Mr Mesežnikov concurs, adding that while it is difficult to predict the Slovak PM’s position when the final decision is to be made, it's unlikely he will veto. When he was prime monster before, Mr Fico always followed a pattern of agreeing to joint decisions in Brussels while criticising the EU at home.

"But Mr Fico is no longer that populist pragmatist. He is now an anti-systemic politician who has problems with liberal democracy and Western values," the analyst tells "I’m not saying that this will happen, but I don’t rule out that he can create problems."

The other important EU decision is the opening of accession negotiations with Ukraine, which the EU’s executive recommended on 8 November. For this to happen, the European council, that is, the EU leaders’ meeting, must give a green light when it meets on 14-15 December.

If Mr Fico supports the EU’s macro-financial package, he will also support Ukraine’s accession negotiations, Mr Duleba is convinced.

Darina Malová from Comenius University in Bratislava believes it is difficult to predict the Slovak PM’s decision in full. It also depends on the position of Hungary, which is still threatening to veto the accession talks.

"There are two possible options here," Ms Malová explains. "Either Slovakia will take the position of a ‘stowaway’ and allow Hungary to be the key issue of EU unity or it can join Hungary."

Ultimately, Mr Fico will approve the talks, the analyst says.

"This has been a priority of all previous Slovak governments. But at home, there will be attempts by [Mr Fico] to justify this position and downplay the importance of the talks."

Yet another indicator is Slovakia’s position on EU sanctions against Russia, Mr Duleba said.

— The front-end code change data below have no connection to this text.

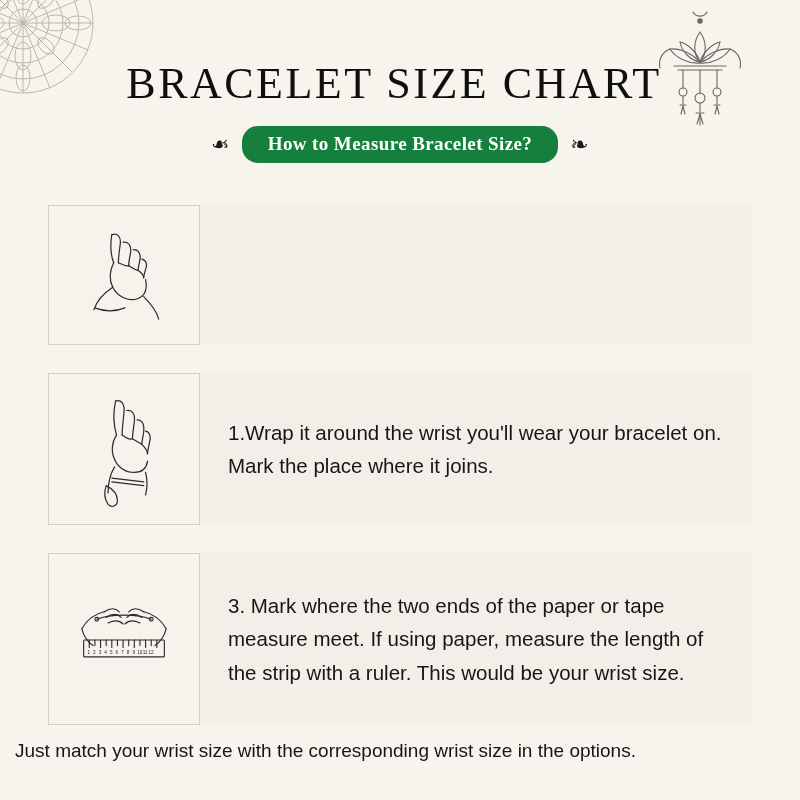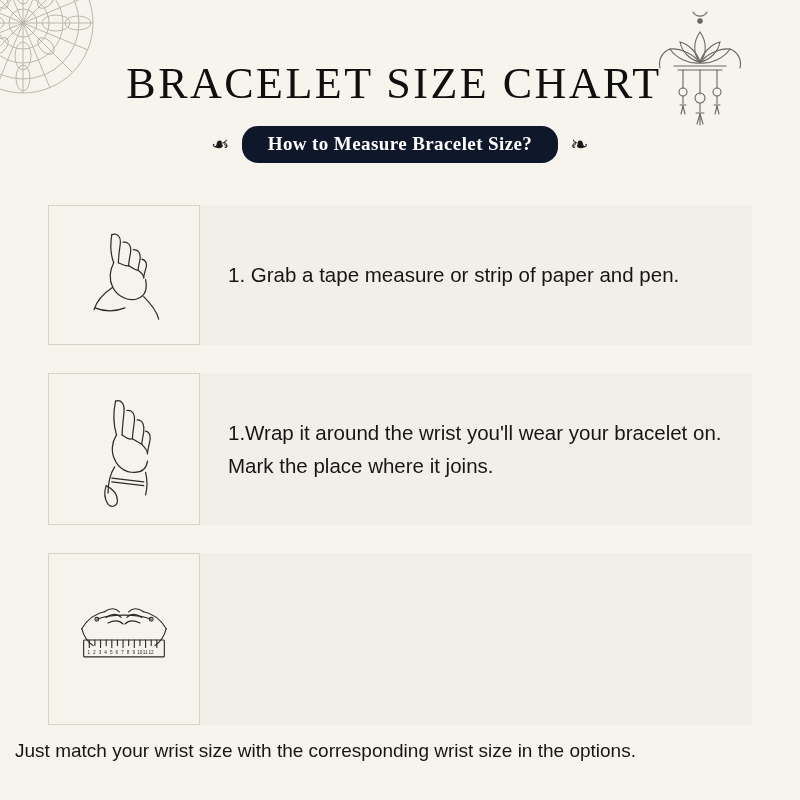"How to Measure Bracelet Size?" .pill { background: #0f172a -> #15803d }
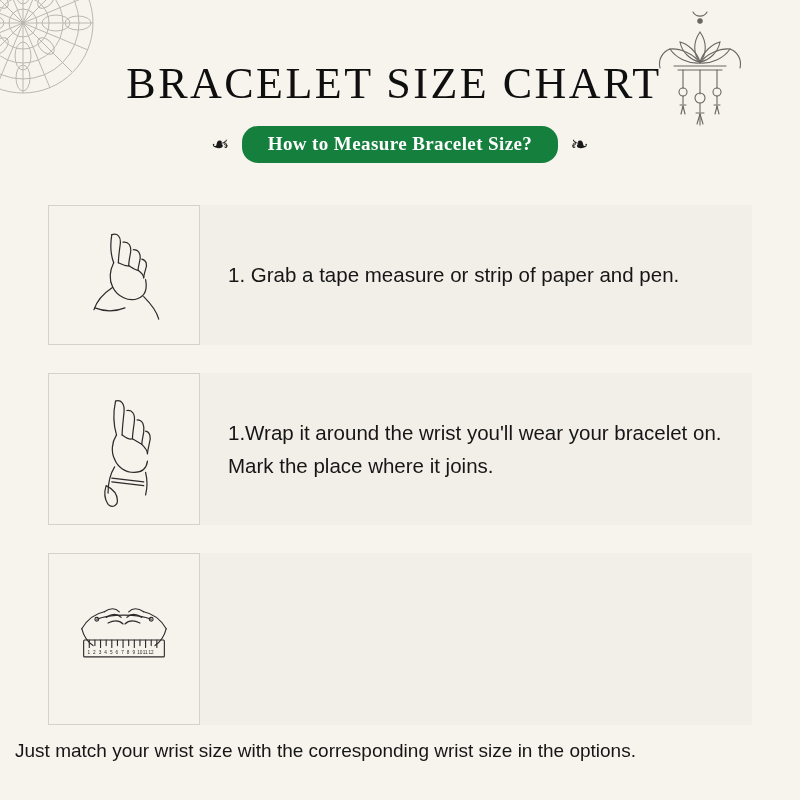"1. Grab a tape measure" div.step-text { html: <div>1. Grab a tape measure or strip of paper and pen.</div> -> none }
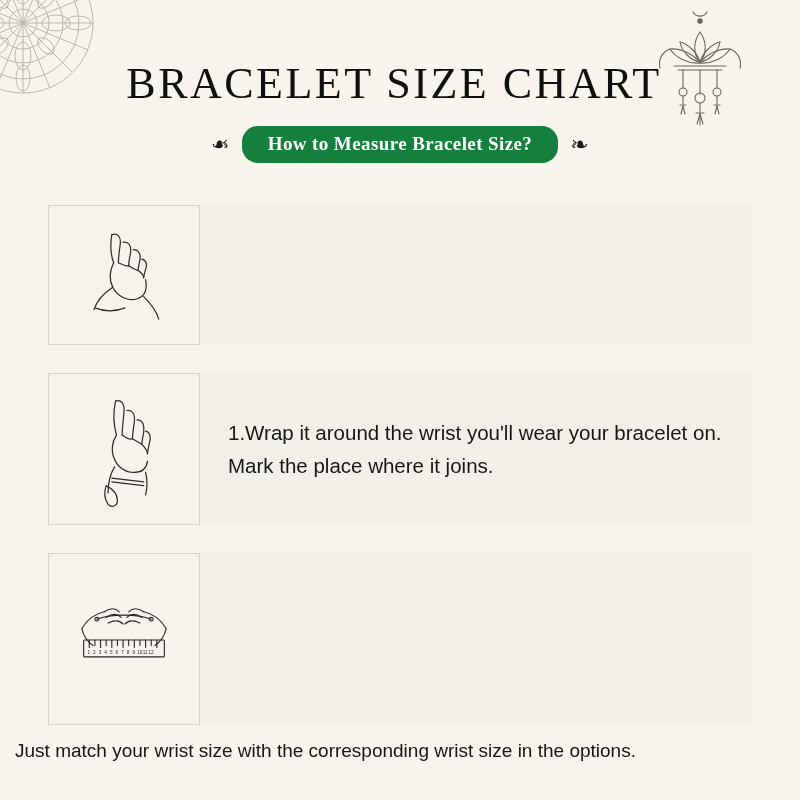"3. Mark where the two" div.step-text { html: none -> <div>3. Mark where the two ends of the paper or tape measure meet. If using paper, measure the length of the strip with a ruler. This would be your wrist size.</div> }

Mr Fico has made it clear that he will not oppose restrictions except for nuclear energy. The latter is important for the pro-Russian prime minister Viktor Orban of Hungary, where Russia’s Rosatom is building the Paks-II nuclear power plant.


Relations with Brussels could deteriorate if Mr Fico starts purging the justice system in his country, Alexander Duleba tells

In 2018, he resigned as prime minister in a scandalous manner, amid the murder of the journalist Jan Kuciak, who was investigating high-profile corruption.

Since then, corruption investigations have been launched against 130 officials, and 40 have already been convicted, Mr Duleba recalls. Two years ago, the Slovak parliament almost lifted the immunity of Mr Fico himself but for one vote.

The Slovak PM will want to stop these investigations, the analyst believes.

Potential interference in the judiciary will cause a negative reaction from the EU, and then Ukraine’s EU accession could become an element of Mr Fico’s bargaining with Brussels, he explains.

"If he gets into a conflict with the European commission, it will push him closer to Mr Orban," Mr Duleba says. "And then, like Orban, he will be able to use Ukraine's issues at the EU level to make a price."

"I don't think it will happen before the summit in December... They just won't have time to go into this conflict yet."